The quality of the website you get is directly connected to the quality of the brief you give. A vague brief produces a generic result. A specific, well-thought-out brief gives a designer everything they need to build something that actually works for your business.

Most business owners have never written a design brief before, and the ones that exist online are either too corporate or too shallow to be useful. Here's a practical guide to briefing a designer in a way that gets you a better website.

What a Design Brief Actually Is

A design brief is a document — it doesn't have to be formal — that communicates everything a designer needs to understand before they start work. It covers your business, your audience, your goals, your preferences, and the scope of the project.

It's not a creative prescription. You're not telling the designer exactly what the website should look like. You're giving them the context they need to make good design decisions. The distinction matters: a brief that tries to dictate every design choice removes the designer's ability to solve the actual problem.

Start With Your Business

The brief should open with a clear description of your business. Not your formal company description — a plain, honest explanation of what you do, who your clients are, and what makes you different from other people who do similar work.

Include: how long you've been in business, what services you offer (and which are most important), who your ideal client is (specifically — industry, business size, role, what they're trying to achieve), and what you want clients to feel when they visit your website.

This section sounds simple but most people write it too generally. "We're a marketing agency that helps businesses grow online" tells a designer almost nothing. "We work with solo consultants and two-to-five person professional service firms who are trying to charge higher rates and attract better clients" tells them a great deal.

Be Specific About Your Goals

What do you want this redesigned website to do? Name the outcomes, not just the features.

Bad goal: "I want a modern website with good UX." Good goal: "I want the homepage to immediately communicate who I help and what I do, so that the right visitors know within five seconds that this is relevant to them. I want to increase the number of contact form submissions from our current rate to at least three per week."

Specific goals give the designer a target.

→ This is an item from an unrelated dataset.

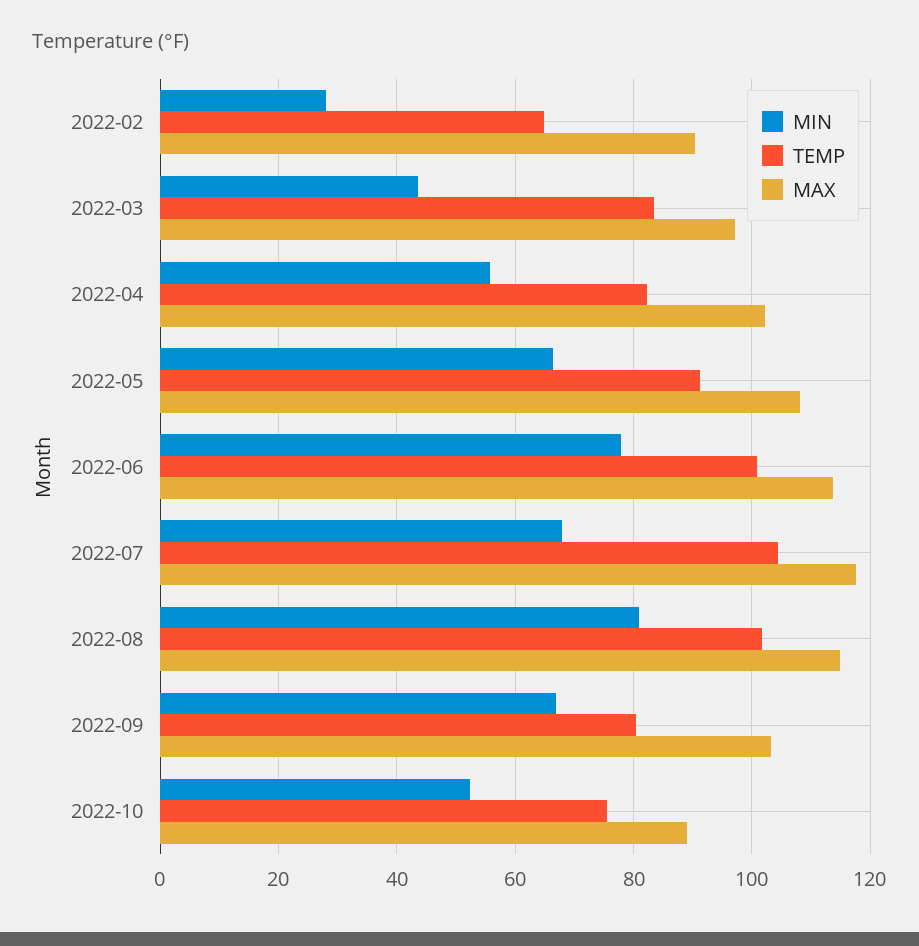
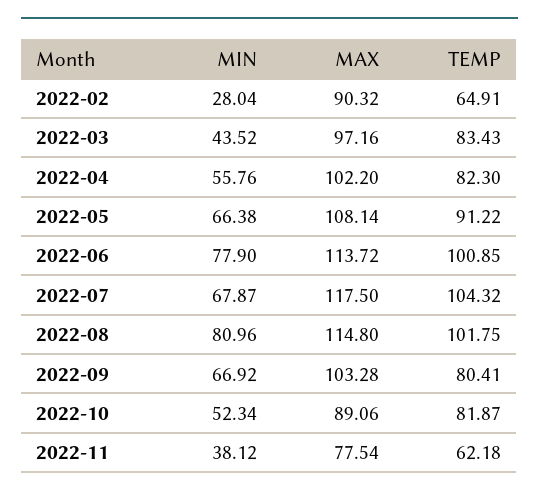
TEMP, 2022-10: 76 -> 81.87
MIN, 2022-11: none -> 38.12
MAX, 2022-11: none -> 77.54
TEMP, 2022-11: none -> 62.18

They can make design decisions around that target instead of making aesthetic decisions in a vacuum.

Describe Your Audience in Detail

The designer needs to understand who they're designing for. Not you — your visitor. Write a paragraph or two describing your typical ideal client. What's their situation? What are they searching for when they find your website? What concerns do they have about hiring someone like you? What would make them feel confident enough to reach out?

The more specific and human this description is, the better the designer can build a user experience that speaks directly to that person.

Share Pages and Scope

List every page you need on the redesigned website. This is the scope — and being clear about it upfront prevents scope creep and unexpected cost increases.

A typical service business site includes: homepage, about, services overview, individual service pages, case studies or portfolio, testimonials, blog, and contact. If you need anything beyond this — booking systems, client portals, e-commerce — include it here.

For each page, write a sentence about its primary purpose. "The services page should help visitors understand which of my three offerings is right for them and move them toward booking a call." This level of intentionality makes for a much better brief.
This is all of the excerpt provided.